Selbstverständlich ist es eine krude Idee, Einwanderer_innen eine Toleranz abzuverlangen, die in unserem Land weder juristisch noch gesellschaftlich tatsächlich verankert ist; insofern sind die Einwendungen nicht völlig unverständlich. Trotzdem verblüfft die Selbstverständlichkeit, mit der die „Meinung“ zu Homosexualität zur reinen Privatsache erklärt wird. Frauenunterdrückung gilt zu recht als eine Bedrohung unseres gesamten Wertesystems, Homophobie dagegen lediglich als persönliche Einstellung, Charakterschwäche oder religiöse Folklore. Die Not der Deutschtürkin, die in eine arrangierte Ehe gezwungen wird, ist ein öffentliches Problem, die des schwulen Deutschtürken, den seine Familie verstößt, ein privates. Das ist schließlich bei den Müllers genauso wie bei den Özdemirs. Das halbherzige Ansinnen, Homofreundlichkeit als „deutsche Grundtugend“ zu proklamieren, versandet deshalb auch sofort wieder: Sorry, war nur ein Versehen, wir haben es natürlich nicht so gemeint. Der plumpe Versuch von Politiker_innen, die für aktive LGBTI-Politik sonst keinen Finger rühren, ihre aufgestaute Homophobie endlich auf „die Muslime“ projizieren und dabei auch denen gleich noch eins reinwürgen zu können, implodiert an seiner eigenen Verlogenheit.
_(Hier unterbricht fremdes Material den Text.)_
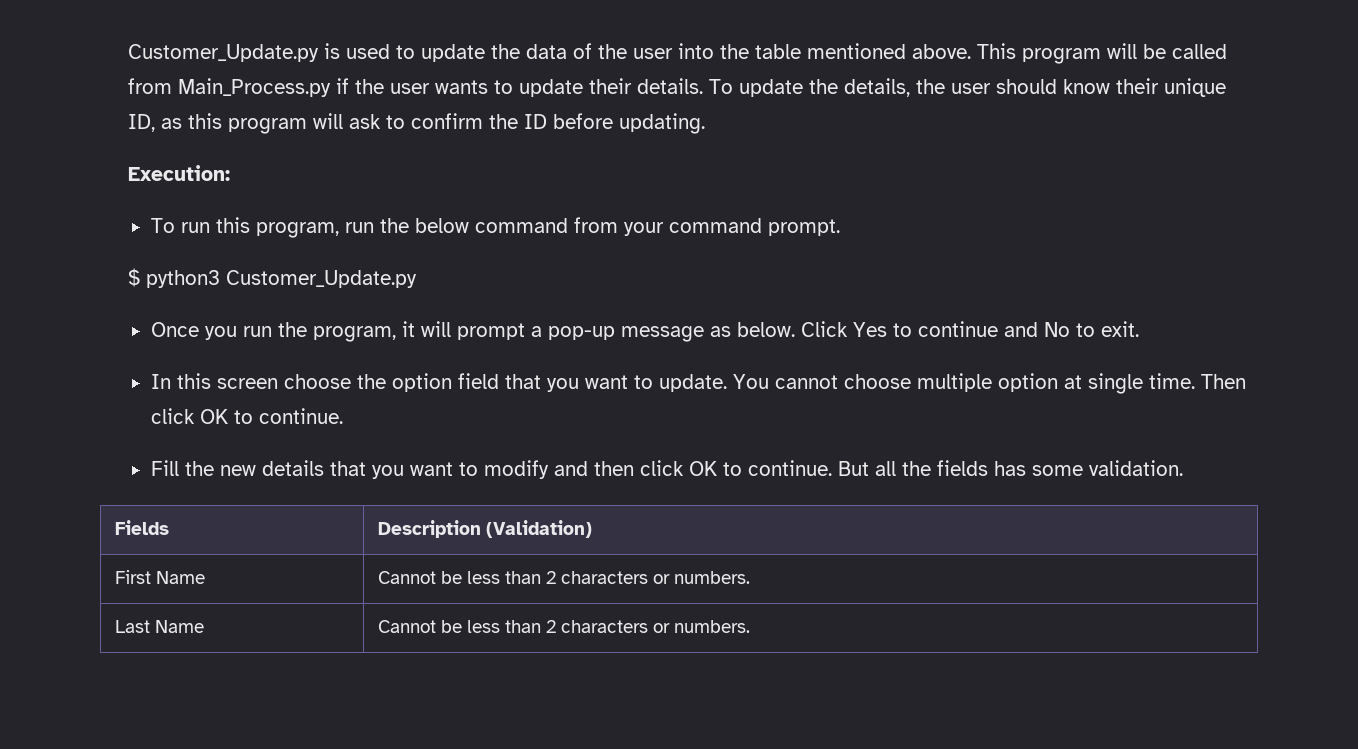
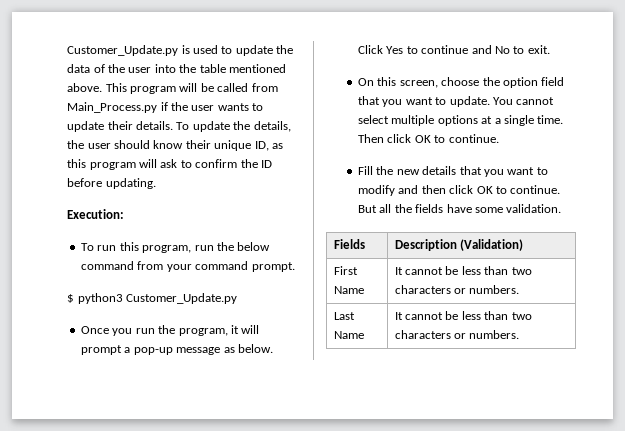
- In this screen choose the option field that you want to update.
+ On this screen, choose the option field that you want to update.
- You cannot choose multiple option at single time.
+ You cannot select multiple options at a single time.
- But all the fields has some validation.
+ But all the fields have some validation.
- First Name | Cannot be less than 2 characters or numbers.
+ First Name | It cannot be less than two characters or numbers.
- Last Name | Cannot be less than 2 characters or numbers.
+ Last Name | It cannot be less than two characters or numbers.

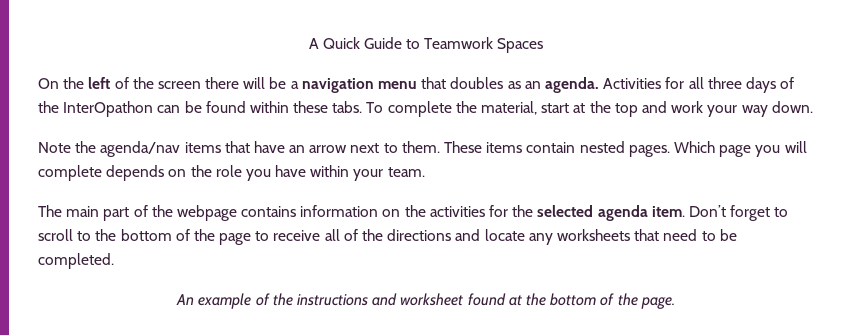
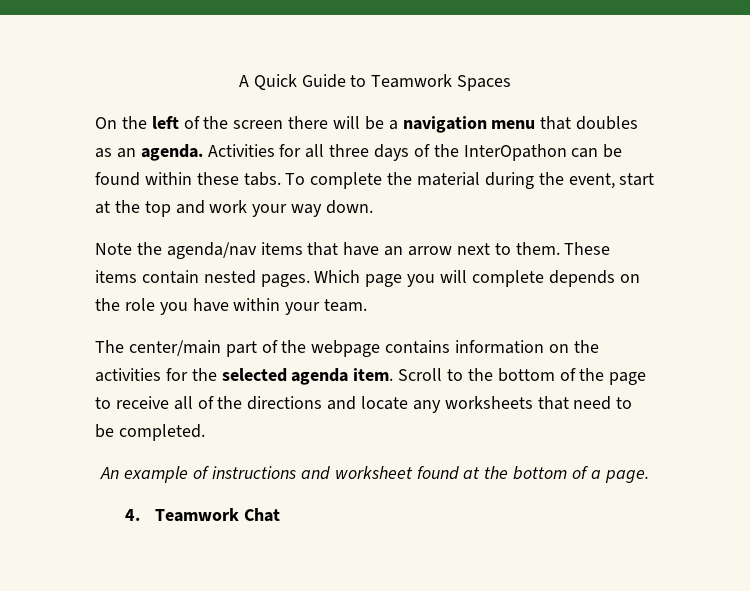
- To complete the material, start at the top and work your way down.
+ To complete the material during the event, start at the top and work your way down.
- The main part of the webpage contains information on the activities for the selected agenda item.
+ The center/main part of the webpage contains information on the activities for the selected agenda item.
- Don’t forget to scroll to the bottom of the page to receive all of the directions and locate any worksheets that need to be completed.
+ Scroll to the bottom of the page to receive all of the directions and locate any worksheets that need to be completed.
- An example of the instructions and worksheet found at the bottom of the page.
+ An example of instructions and worksheet found at the bottom of a page.
+ 4. Teamwork Chat

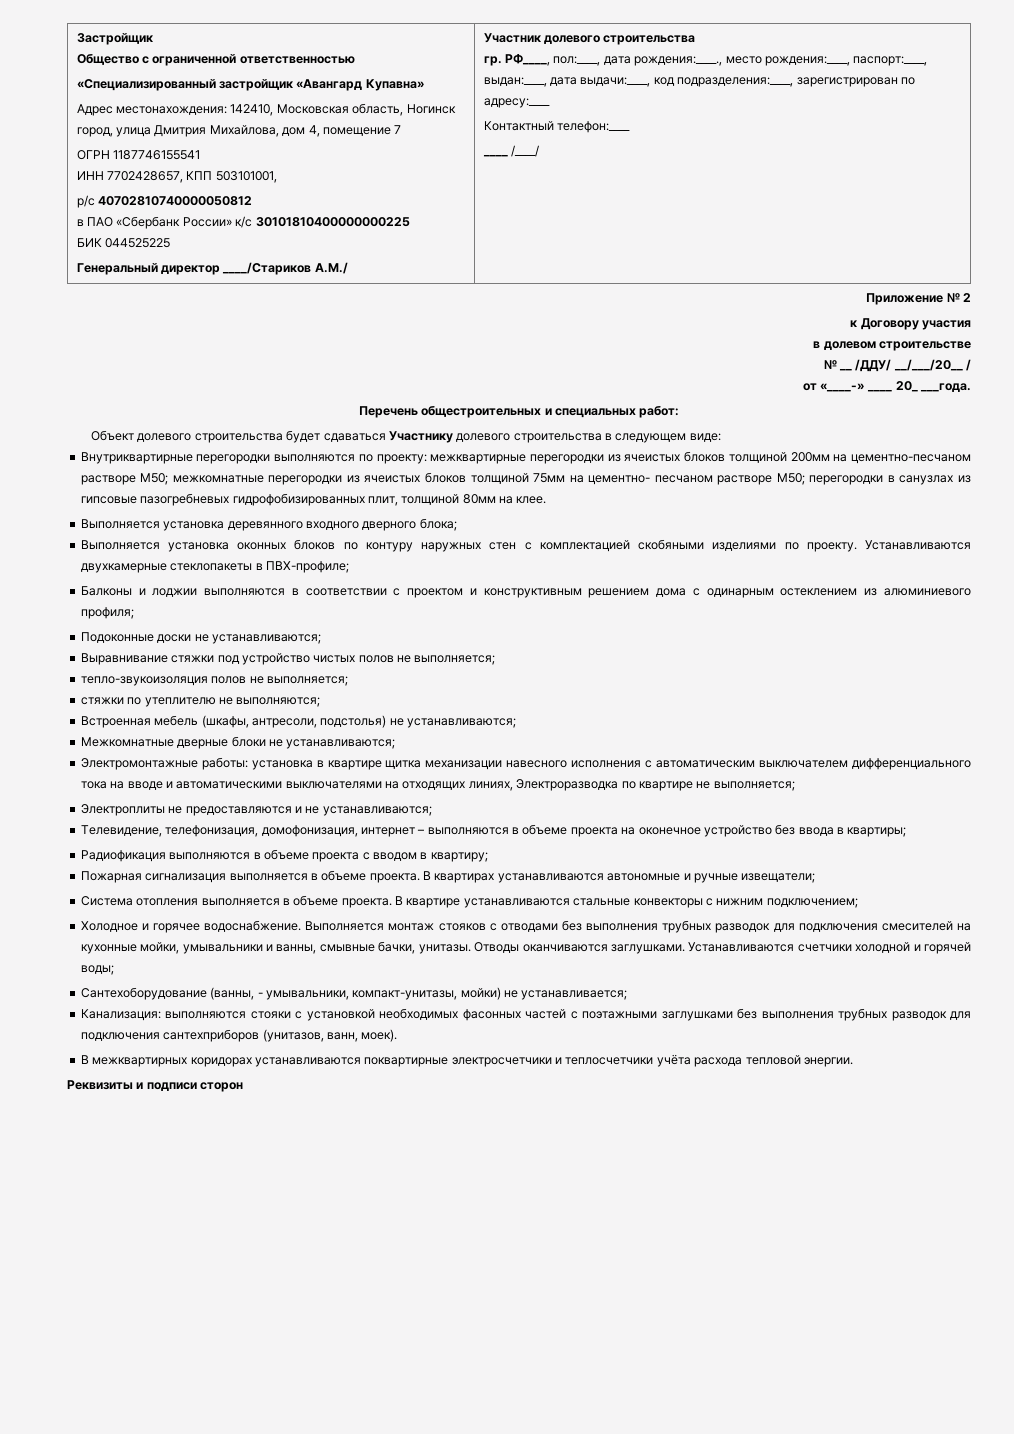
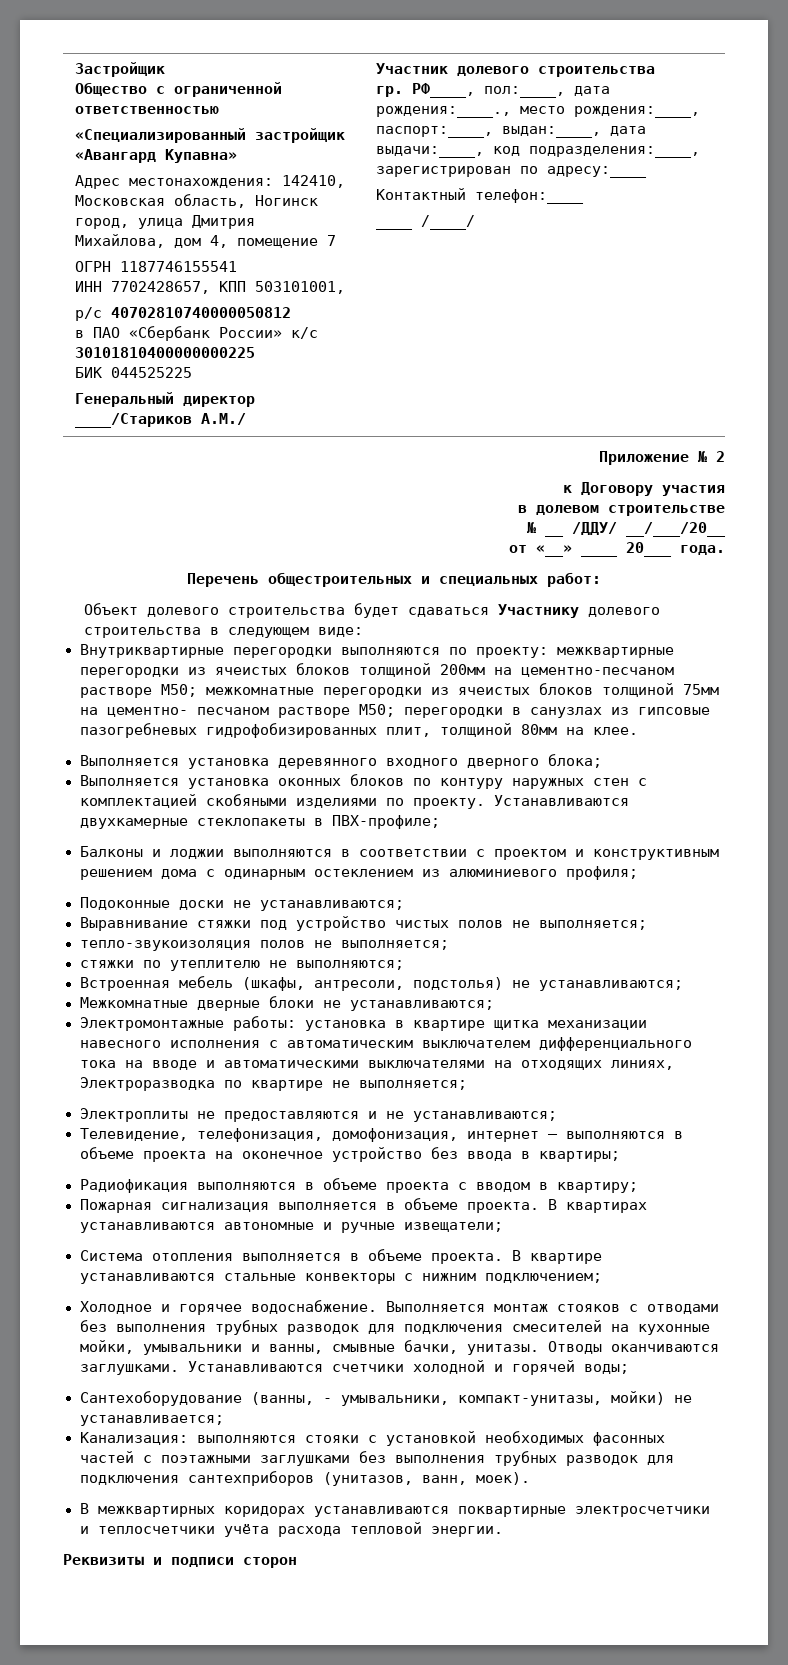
- № __ /ДДУ/ __/___/20__ /
+ № __ /ДДУ/ __/___/20__
- от «____-» ____ 20_ ___года.
+ от «__» ____ 20___ года.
Es bleibt die Erkenntnis: Die Sonntagsreden werden immer schöner. Dass aber die Akzeptanz von Homosexualität wirklich als ein Grundwert unserer Gesellschaft wahrgenommen, aktiv gefördert oder im Ernstfall von anderen als uns selbst verteidigt wird, darauf können wir offenbar warten, bis wir schwarz werden.
PS. Eine machte bezüglich des Homo-Alarms in der RKK doch den Mund auf: Monika Spring, Sprecherin der konservativen Schweizer Christdemokratischen Volkspartei (CVP), ärgerte sich über die verquere Sexualmoral der „größten Schwulenorganisation der Welt“ in der Neuen Zürcher Zeitung:
„Der Papst ist ein Depp. Das können Sie ruhig schreiben.“
Am nächsten Tag war sie ihren Posten los.
[Anmerkung: Nein, dieser Blog ist nicht wirklich schon so alt. Ich habe diesen Text und „Falsette, Flaggen und Frisuren“, die eigentlich anderswo erscheinen sollten, zurückdatiert.]